● **Task to carry out**:
The response consists of the lines from the start of the material below through the line holding "Yusuf Pathan | BF: 185 -> 183", repeated word for word and without pictures.

● **Extracted information**:
----

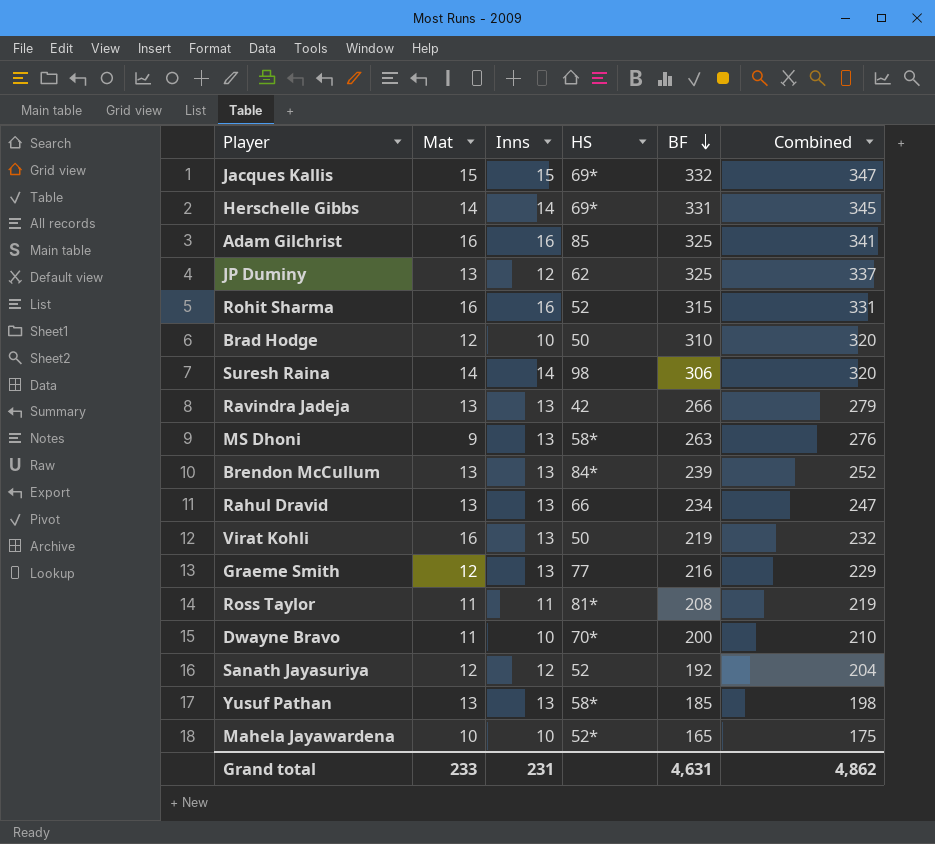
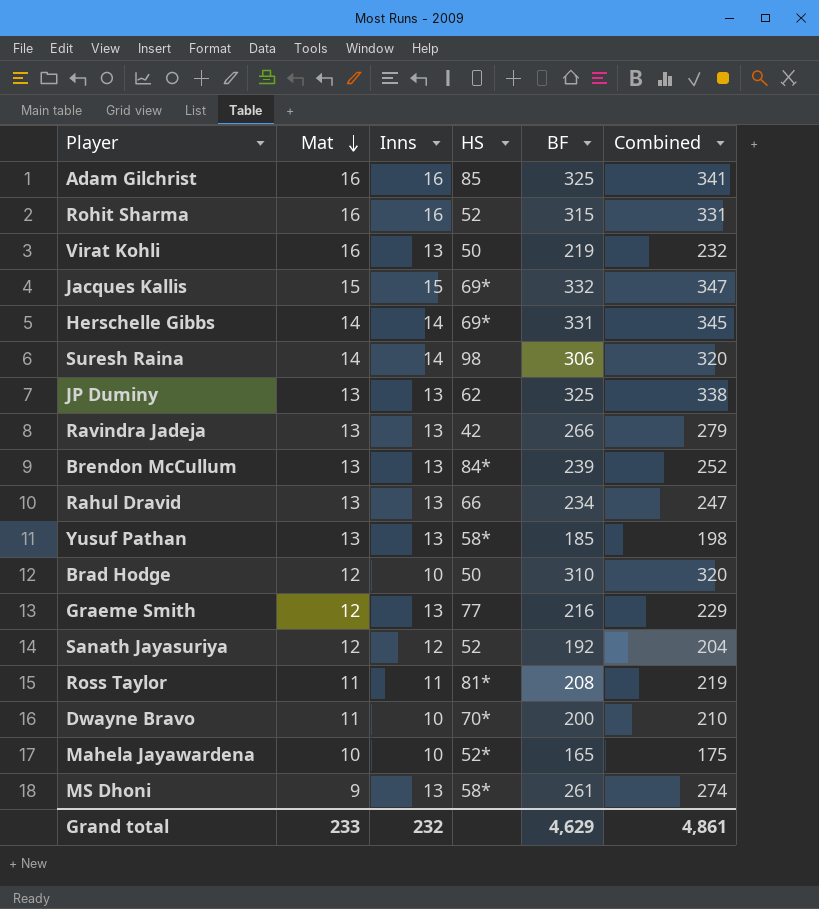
row order: BF descending -> Mat descending
JP Duminy | Inns: 12 -> 13
JP Duminy | Combined: 337 -> 338
MS Dhoni | BF: 263 -> 261
MS Dhoni | Combined: 276 -> 274
Grand total | Inns: 231 -> 232
Grand total | BF: 4,631 -> 4,629
Grand total | Combined: 4,862 -> 4,861

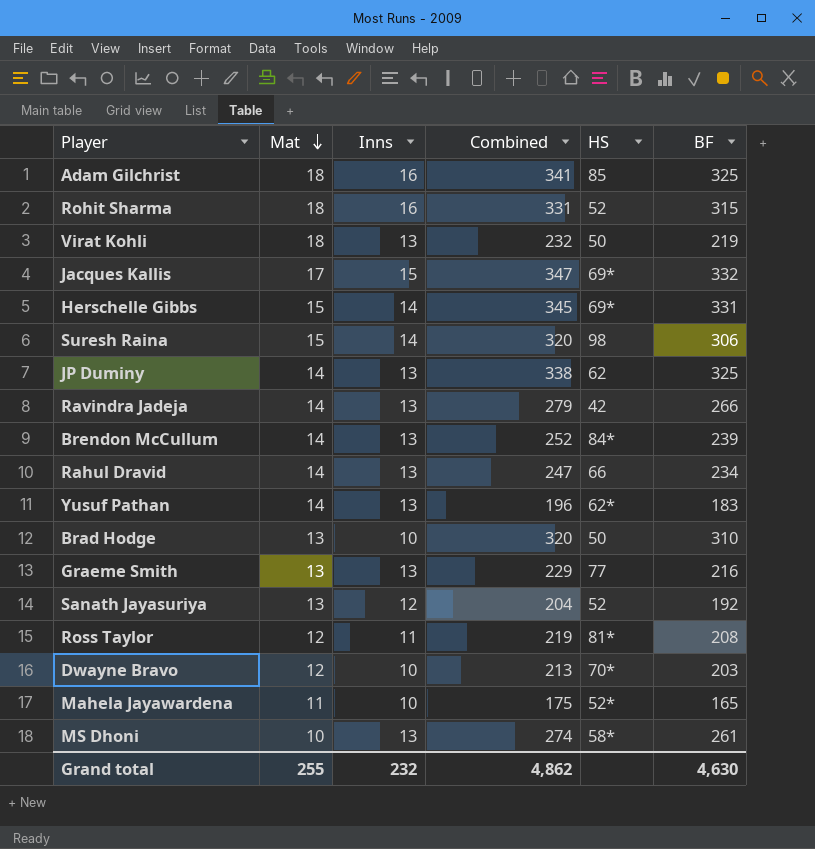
column Combined | position: 6 -> 4
Adam Gilchrist | Mat: 16 -> 18
Rohit Sharma | Mat: 16 -> 18
Virat Kohli | Mat: 16 -> 18
Jacques Kallis | Mat: 15 -> 17
Herschelle Gibbs | Mat: 14 -> 15
Suresh Raina | Mat: 14 -> 15
JP Duminy | Mat: 13 -> 14
Ravindra Jadeja | Mat: 13 -> 14
Brendon McCullum | Mat: 13 -> 14
Rahul Dravid | Mat: 13 -> 14
Yusuf Pathan | Mat: 13 -> 14
Yusuf Pathan | Combined: 198 -> 196
Yusuf Pathan | HS: 58* -> 62*
Yusuf Pathan | BF: 185 -> 183
Brad Hodge | Mat: 12 -> 13
Graeme Smith | Mat: 12 -> 13
Sanath Jayasuriya | Mat: 12 -> 13
Ross Taylor | Mat: 11 -> 12
Dwayne Bravo | Mat: 11 -> 12
Dwayne Bravo | Combined: 210 -> 213
Dwayne Bravo | BF: 200 -> 203
Mahela Jayawardena | Mat: 10 -> 11
MS Dhoni | Mat: 9 -> 10
Grand total | Mat: 233 -> 255
Grand total | Combined: 4,861 -> 4,862
Grand total | BF: 4,629 -> 4,630

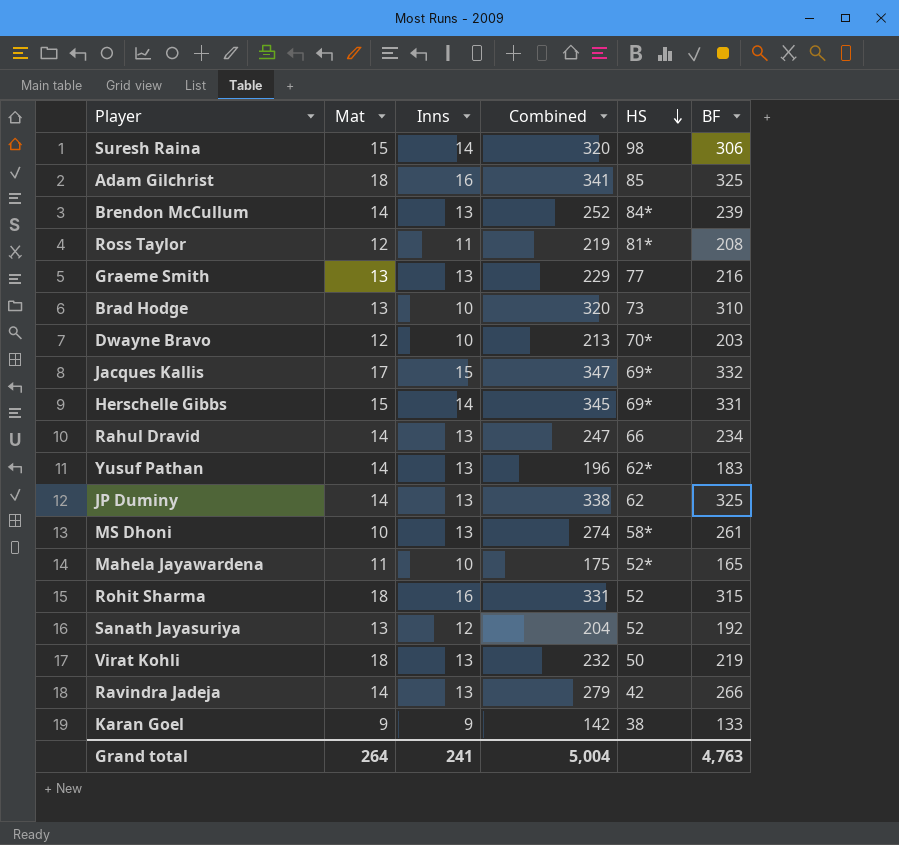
row order: Mat descending -> HS descending
Brad Hodge | HS: 50 -> 73
row Karan Goel: none -> 9 | 9 | 142 | 38 | 133
Grand total | Mat: 255 -> 264
Grand total | Inns: 232 -> 241
Grand total | Combined: 4,862 -> 5,004
Grand total | BF: 4,630 -> 4,763

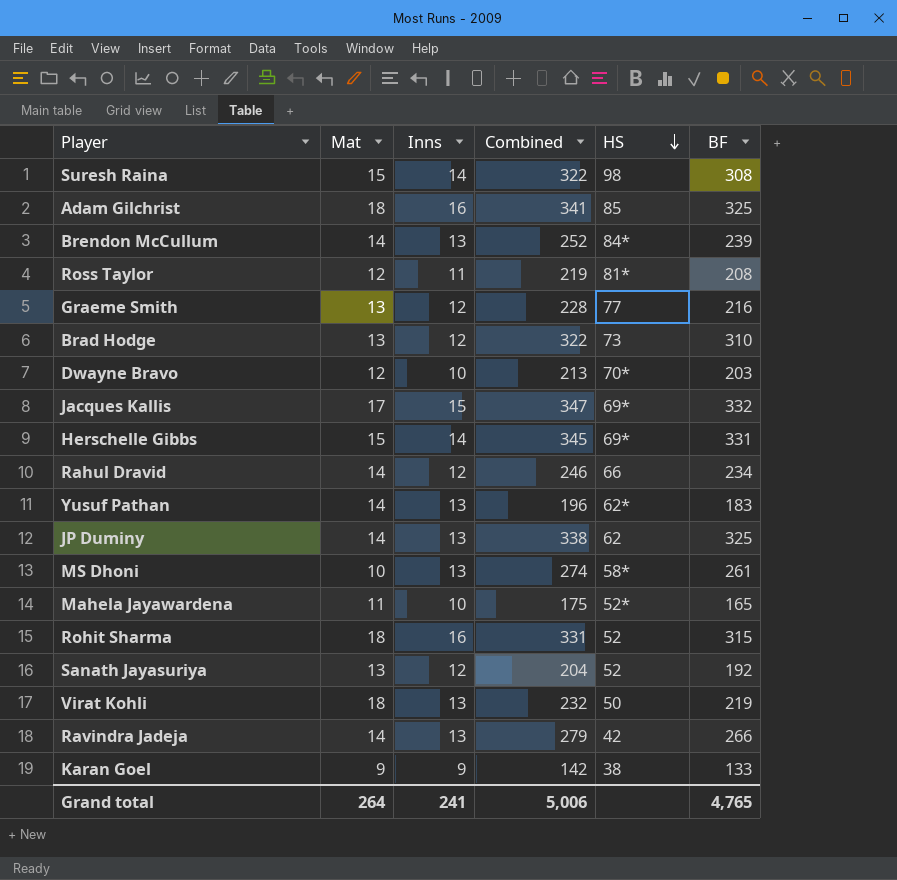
Suresh Raina | Combined: 320 -> 322
Suresh Raina | BF: 306 -> 308
Graeme Smith | Inns: 13 -> 12
Graeme Smith | Combined: 229 -> 228
Brad Hodge | Inns: 10 -> 12
Brad Hodge | Combined: 320 -> 322
Rahul Dravid | Inns: 13 -> 12
Rahul Dravid | Combined: 247 -> 246
Grand total | Combined: 5,004 -> 5,006
Grand total | BF: 4,763 -> 4,765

----

● **Result for this exercise**:
row order: BF descending -> Mat descending
JP Duminy | Inns: 12 -> 13
JP Duminy | Combined: 337 -> 338
MS Dhoni | BF: 263 -> 261
MS Dhoni | Combined: 276 -> 274
Grand total | Inns: 231 -> 232
Grand total | BF: 4,631 -> 4,629
Grand total | Combined: 4,862 -> 4,861

column Combined | position: 6 -> 4
Adam Gilchrist | Mat: 16 -> 18
Rohit Sharma | Mat: 16 -> 18
Virat Kohli | Mat: 16 -> 18
Jacques Kallis | Mat: 15 -> 17
Herschelle Gibbs | Mat: 14 -> 15
Suresh Raina | Mat: 14 -> 15
JP Duminy | Mat: 13 -> 14
Ravindra Jadeja | Mat: 13 -> 14
Brendon McCullum | Mat: 13 -> 14
Rahul Dravid | Mat: 13 -> 14
Yusuf Pathan | Mat: 13 -> 14
Yusuf Pathan | Combined: 198 -> 196
Yusuf Pathan | HS: 58* -> 62*
Yusuf Pathan | BF: 185 -> 183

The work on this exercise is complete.